#12 New Friend

943 71 8
                                    

Yogyakarta, Daerah Istimewa Yogyakarta, Indonesia.

Walau candaan dari teman duduknya di pelataran minimarket itu menurutnya tak lucu, sesekali Brie tetap tertawa. Daripada terus dilanda bosan, ia memilih untuk meladeni obrolan pemuda bertubuh tambun yang tadi menyapanya ini.

"Jadi, boleh minta nomornya nggak nih, Mba... Eh, Brie?" tanya pemuda itu, sedikit mengangkat kedua alisnya. Ia sudah menanyakan hal itu berkali-kali, tapi Brie selalu berhasil mengalihkan pembicaraan.

Brie yang baru menghabiskan minuman ringannya tersenyum lebar lantas menoleh ke arah mobil. Revan sudah keluar, memandang berkeliling dengan mata menyipit, jelas belum sadar sepenuhnya dari tidur.

"Ah, pacar saya baru bangun, tuh," ujar Brie, bangkit sambil mengangkat kantong plastik hasil belanjaannya.

Si pemuda cuma bisa melongo sambil memandangi Brie yang berjalan menghampiri Revan.

"Ini." Brie menyodorkan sebotol minuman isotonik kepada Revan.

Revan menerima minuman itu dan mengecek jam tangannya yang menunjukkan pukul empat lebih sedikit. "Kenapa aku nggak dibangunin, sih?"

"Kita baru sampai, kok. Aku menyetir dengan santai. Karena tanda di GPS-mu itu tidak detail menyebut alamat, aku mampir ke minimarket ini, menunggu kamu bangun," jawab Brie, setengah berbohong.

Sebenarnya Brie sudah sampai sejak satu jam yang lalu. Ia cuma merasa Revan perlu waktu yang cukup untuk istirahat. Lelah dan kantuk berat bisa mengurangi kemampuanmu mengambil keputusan yang tepat. Karena belum bisa mendapatkan daftar alamat itu, Brie tak punya pilihan lain selain bergantung kepada Revan. Saat ini pemuda itu adalah rekannya.

"Kita langsung berangkat aja," timpal Revan lantas meneguk banyak-banyak minuman pemberian Brie.

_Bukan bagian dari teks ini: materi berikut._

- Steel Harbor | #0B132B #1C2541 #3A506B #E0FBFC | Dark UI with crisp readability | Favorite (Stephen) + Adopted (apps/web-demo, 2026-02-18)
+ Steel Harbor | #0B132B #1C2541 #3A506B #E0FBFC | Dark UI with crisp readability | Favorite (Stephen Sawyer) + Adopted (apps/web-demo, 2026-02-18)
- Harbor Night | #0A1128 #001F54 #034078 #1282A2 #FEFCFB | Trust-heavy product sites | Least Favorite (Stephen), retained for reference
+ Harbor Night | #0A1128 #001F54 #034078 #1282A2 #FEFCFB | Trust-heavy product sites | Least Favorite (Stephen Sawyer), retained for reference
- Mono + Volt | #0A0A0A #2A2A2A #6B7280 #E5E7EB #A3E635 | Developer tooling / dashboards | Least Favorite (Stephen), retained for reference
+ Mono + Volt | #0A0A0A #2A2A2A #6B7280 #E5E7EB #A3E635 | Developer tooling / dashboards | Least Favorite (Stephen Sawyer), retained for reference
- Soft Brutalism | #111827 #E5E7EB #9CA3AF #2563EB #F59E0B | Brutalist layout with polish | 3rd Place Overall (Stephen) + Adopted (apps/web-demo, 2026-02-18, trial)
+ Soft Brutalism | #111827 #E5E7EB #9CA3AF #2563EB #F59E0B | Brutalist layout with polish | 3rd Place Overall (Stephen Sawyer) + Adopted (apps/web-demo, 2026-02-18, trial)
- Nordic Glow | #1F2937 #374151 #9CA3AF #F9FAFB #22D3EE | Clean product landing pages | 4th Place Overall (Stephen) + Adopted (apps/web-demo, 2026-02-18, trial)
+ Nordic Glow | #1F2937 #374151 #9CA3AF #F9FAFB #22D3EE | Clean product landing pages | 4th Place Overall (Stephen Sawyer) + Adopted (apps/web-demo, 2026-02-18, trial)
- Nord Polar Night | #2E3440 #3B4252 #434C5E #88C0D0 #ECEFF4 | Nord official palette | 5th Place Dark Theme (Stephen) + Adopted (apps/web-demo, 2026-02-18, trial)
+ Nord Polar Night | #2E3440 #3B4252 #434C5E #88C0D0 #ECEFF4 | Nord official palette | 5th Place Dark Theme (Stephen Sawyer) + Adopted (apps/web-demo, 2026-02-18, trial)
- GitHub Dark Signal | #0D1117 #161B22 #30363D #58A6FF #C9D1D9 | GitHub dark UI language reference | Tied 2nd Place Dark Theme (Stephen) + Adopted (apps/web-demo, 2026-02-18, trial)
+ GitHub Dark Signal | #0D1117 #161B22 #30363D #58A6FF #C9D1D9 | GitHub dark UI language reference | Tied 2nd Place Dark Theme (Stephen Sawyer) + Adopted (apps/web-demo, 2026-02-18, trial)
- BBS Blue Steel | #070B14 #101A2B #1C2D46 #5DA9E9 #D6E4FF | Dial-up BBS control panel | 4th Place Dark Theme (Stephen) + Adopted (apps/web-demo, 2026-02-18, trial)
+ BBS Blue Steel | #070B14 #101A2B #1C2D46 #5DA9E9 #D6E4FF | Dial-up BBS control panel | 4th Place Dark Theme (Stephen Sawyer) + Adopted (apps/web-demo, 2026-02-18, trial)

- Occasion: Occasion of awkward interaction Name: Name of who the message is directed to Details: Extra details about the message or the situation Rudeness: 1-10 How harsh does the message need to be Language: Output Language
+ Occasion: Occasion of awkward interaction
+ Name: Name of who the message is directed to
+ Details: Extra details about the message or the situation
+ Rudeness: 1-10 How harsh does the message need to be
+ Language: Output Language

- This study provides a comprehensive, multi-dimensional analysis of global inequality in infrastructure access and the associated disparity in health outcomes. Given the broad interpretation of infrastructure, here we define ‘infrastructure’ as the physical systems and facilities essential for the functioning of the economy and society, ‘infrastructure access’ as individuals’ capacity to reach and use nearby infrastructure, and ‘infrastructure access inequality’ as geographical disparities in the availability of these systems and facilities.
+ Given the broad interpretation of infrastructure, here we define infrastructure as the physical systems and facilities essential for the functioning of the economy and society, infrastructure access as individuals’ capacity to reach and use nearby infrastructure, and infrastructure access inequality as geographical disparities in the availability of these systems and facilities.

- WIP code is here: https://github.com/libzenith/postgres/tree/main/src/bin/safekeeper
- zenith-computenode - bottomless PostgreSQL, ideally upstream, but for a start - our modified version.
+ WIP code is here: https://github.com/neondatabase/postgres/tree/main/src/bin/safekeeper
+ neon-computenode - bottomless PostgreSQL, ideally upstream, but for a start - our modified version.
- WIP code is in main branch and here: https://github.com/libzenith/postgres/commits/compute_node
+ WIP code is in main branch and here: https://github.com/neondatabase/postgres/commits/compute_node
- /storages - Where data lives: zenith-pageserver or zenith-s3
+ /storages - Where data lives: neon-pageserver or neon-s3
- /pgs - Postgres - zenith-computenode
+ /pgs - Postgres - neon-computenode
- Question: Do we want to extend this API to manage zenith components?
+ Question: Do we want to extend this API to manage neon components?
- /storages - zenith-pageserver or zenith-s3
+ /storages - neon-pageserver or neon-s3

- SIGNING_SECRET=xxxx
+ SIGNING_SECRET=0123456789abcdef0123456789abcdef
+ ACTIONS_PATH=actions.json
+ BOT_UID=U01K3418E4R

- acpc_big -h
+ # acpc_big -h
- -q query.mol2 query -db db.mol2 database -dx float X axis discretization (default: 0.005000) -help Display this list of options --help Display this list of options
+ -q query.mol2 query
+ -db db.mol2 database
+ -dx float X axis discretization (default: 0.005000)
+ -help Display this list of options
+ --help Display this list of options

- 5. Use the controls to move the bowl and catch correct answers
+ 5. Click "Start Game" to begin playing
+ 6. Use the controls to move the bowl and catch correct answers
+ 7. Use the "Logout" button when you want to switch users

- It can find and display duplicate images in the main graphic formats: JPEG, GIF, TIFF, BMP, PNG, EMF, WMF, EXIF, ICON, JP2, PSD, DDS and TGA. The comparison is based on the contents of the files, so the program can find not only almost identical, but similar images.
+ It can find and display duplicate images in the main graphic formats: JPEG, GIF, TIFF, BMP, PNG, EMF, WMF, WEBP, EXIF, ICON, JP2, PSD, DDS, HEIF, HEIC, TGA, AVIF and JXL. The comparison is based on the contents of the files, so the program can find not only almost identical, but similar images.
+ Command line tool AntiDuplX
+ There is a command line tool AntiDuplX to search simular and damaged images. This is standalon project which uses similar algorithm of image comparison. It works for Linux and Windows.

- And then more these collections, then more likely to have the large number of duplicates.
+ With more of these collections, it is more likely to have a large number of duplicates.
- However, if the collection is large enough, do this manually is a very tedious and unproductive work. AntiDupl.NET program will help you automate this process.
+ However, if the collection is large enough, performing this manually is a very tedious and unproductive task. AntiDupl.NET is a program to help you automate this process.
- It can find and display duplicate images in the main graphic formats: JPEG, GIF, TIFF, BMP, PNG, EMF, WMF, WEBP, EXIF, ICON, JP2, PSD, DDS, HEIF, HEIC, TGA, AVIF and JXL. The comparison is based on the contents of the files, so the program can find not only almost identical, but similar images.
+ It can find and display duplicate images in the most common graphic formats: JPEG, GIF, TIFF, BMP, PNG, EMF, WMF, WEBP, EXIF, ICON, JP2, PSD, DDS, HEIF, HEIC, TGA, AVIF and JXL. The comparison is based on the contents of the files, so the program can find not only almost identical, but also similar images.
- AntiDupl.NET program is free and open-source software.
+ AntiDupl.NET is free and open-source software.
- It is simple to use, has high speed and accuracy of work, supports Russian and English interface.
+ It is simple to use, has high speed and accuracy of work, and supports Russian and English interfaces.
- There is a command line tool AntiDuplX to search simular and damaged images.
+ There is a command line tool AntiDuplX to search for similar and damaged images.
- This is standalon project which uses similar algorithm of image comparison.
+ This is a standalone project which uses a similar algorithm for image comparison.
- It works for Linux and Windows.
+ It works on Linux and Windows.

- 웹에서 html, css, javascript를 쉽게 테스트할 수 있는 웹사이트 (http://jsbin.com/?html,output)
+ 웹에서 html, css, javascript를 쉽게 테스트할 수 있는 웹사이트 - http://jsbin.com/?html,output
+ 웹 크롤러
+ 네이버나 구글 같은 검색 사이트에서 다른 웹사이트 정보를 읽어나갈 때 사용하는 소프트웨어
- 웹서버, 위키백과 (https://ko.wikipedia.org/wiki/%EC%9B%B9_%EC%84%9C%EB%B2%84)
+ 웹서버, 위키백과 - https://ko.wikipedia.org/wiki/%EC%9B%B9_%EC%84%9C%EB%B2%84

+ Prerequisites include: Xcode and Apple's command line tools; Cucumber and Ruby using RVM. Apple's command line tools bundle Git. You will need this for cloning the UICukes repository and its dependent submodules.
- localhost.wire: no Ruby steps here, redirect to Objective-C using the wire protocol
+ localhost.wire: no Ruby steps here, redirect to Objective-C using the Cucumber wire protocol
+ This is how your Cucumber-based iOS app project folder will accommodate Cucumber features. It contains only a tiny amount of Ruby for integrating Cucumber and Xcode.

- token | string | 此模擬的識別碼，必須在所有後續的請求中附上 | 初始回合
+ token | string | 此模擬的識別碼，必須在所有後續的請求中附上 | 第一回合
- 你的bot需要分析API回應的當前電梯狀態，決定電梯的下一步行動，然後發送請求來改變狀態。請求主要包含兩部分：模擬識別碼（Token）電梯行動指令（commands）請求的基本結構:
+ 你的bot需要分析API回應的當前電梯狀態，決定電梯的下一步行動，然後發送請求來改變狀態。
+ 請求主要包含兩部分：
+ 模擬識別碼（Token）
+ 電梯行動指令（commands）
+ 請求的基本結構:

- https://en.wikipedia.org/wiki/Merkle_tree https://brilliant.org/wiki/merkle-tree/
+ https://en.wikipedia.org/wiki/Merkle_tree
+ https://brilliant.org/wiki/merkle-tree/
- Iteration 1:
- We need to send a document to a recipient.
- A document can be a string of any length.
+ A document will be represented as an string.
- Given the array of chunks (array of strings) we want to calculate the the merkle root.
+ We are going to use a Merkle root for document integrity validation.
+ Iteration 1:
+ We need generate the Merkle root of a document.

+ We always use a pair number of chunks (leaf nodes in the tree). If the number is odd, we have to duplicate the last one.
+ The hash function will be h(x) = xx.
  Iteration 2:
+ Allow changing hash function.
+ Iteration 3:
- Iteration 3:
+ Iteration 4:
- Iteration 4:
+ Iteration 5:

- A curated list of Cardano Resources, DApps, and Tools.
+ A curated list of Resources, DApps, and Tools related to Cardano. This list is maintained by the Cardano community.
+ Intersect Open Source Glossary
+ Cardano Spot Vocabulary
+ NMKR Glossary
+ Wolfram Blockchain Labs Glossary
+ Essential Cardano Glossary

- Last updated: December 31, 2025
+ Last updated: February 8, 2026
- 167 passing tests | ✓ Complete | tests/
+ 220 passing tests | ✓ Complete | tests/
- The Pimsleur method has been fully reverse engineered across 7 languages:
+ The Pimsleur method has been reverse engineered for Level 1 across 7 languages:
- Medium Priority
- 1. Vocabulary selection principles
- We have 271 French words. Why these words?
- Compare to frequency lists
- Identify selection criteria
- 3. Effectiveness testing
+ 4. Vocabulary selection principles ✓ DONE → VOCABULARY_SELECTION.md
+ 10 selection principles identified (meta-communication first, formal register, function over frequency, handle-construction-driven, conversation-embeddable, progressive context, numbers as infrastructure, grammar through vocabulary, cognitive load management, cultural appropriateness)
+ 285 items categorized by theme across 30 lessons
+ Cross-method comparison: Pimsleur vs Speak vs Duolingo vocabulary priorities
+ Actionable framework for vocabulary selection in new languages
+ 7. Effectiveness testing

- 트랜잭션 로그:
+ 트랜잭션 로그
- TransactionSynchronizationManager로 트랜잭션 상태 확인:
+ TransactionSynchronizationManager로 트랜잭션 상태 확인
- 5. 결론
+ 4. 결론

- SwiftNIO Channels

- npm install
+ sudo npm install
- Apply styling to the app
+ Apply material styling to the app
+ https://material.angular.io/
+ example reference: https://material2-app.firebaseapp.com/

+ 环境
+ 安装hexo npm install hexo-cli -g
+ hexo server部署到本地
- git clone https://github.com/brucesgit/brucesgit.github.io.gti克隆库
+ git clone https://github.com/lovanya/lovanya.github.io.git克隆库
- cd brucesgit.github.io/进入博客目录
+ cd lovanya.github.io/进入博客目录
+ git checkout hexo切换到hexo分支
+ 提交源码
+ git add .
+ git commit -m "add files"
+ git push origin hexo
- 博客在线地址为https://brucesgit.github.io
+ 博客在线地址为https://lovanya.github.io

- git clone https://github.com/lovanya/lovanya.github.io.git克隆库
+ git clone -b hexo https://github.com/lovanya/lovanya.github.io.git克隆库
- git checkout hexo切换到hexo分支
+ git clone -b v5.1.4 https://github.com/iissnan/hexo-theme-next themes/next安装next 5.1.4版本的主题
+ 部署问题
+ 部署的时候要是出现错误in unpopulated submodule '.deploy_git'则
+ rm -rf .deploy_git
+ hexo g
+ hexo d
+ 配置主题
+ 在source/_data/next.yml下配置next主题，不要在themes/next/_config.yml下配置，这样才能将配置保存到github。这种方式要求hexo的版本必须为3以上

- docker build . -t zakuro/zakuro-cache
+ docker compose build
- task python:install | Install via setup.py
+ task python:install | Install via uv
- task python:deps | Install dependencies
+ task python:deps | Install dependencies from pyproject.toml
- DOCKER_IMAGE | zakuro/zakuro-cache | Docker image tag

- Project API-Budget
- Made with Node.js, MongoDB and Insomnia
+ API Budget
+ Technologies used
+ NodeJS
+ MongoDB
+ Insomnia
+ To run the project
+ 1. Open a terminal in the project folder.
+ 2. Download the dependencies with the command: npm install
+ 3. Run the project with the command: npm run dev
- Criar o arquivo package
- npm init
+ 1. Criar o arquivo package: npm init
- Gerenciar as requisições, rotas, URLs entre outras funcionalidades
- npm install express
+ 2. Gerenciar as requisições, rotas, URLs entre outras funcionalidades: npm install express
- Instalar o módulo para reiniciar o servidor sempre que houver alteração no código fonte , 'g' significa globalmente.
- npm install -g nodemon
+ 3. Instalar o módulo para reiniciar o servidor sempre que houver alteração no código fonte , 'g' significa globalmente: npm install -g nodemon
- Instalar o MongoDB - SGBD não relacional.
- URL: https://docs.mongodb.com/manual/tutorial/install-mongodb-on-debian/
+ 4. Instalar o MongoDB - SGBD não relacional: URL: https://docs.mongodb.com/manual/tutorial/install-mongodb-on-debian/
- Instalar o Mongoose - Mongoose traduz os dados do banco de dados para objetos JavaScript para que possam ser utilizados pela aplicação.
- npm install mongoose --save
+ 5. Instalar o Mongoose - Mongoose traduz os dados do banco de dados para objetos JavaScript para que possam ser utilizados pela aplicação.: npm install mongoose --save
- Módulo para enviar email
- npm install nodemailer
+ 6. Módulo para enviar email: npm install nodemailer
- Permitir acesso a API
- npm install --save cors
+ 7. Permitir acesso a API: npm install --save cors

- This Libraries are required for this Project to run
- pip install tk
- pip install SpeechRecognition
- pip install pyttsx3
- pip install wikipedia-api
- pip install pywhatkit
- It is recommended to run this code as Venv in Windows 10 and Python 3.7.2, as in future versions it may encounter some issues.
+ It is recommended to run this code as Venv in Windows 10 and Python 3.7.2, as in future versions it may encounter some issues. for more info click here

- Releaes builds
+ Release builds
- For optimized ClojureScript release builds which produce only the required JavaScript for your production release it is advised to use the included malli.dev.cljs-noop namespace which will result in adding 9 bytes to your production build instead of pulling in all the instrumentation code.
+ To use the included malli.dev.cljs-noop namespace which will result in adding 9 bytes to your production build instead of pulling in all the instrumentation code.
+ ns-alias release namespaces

"Paling tidak cuci muka dulu." Melihat wajah kusut dan rambut berantakan Revan, Brie tersenyum geli.

***

Setelah beberapa meter mengaspal, mereka sampai di tempat tujuan: sebuah rumah satu lantai yang begitu luas. Brie turun dan langsung mengamati keadaan. Meski cat biru muda rumah itu banyak yang mengelupas, ia tak mendapat kesan kumuh. Justru halaman bangunan itu masih sangat asri dan terawat.

"Ini tempatnya," ujar Revan setelah mengunci mobilnya, berjalan melewati pintu pagar besi rumah itu.

Tak menanggapi ucapan Revan, Brie membaca plang nama yang bertuliskan 'Panti Asuhan Dien' di dinding rumah itu. Seumur hidupnya, Brie belum pernah mendatangi tempat seperti ini.

Anak-anak kecil yang sedang bermain galah asin di halaman panti menghentikan kegiatannya. Mata mereka terpusat kepada Brie, yang langsung menyunggingkan senyum lebar. Beberapa pipi anak laki-laki tampak mulai merona merah.

"Siapa orang pertama kita?" tanya Brie, mulai membuntuti Revan, melewati bayangan pohon rimbun di halaman panti. Telinganya mendengar bisik-bisik dari para anak yang bermain, tapi yang tertangkap olehnya hanya kata-kata 'semok', 'bahenol', dan 'semlohai.' Brie tak tahu arti kata-kata itu. Ia cuma menduganya sebagai varian dari 'cantik.'

"Namanya Ismail. Orangtuanya sudah meninggal karena kecelakaan. Karena bukan anak kandung, tak ada kerabat yang mau menampungnya. Makanya, dia dititipkan ke panti asuhan ini," terang Revan, sedikit menerawang ke atas untuk mengingat-ingat. "Terus, orangtua Gisel itu dulunya berteman sama orangtua si Ismail ini. Cuma itu yang aku tahu."

Ternyata Revan sempat melakukan sedikit riset. Cukup bagus menurut Brie, walaupun data yang didapatkan sangatlah kurang.

Lewat pintu rumah yang terbuka, mereka disambut oleh wanita berkacamata yang rambut panjangnya penuh uban.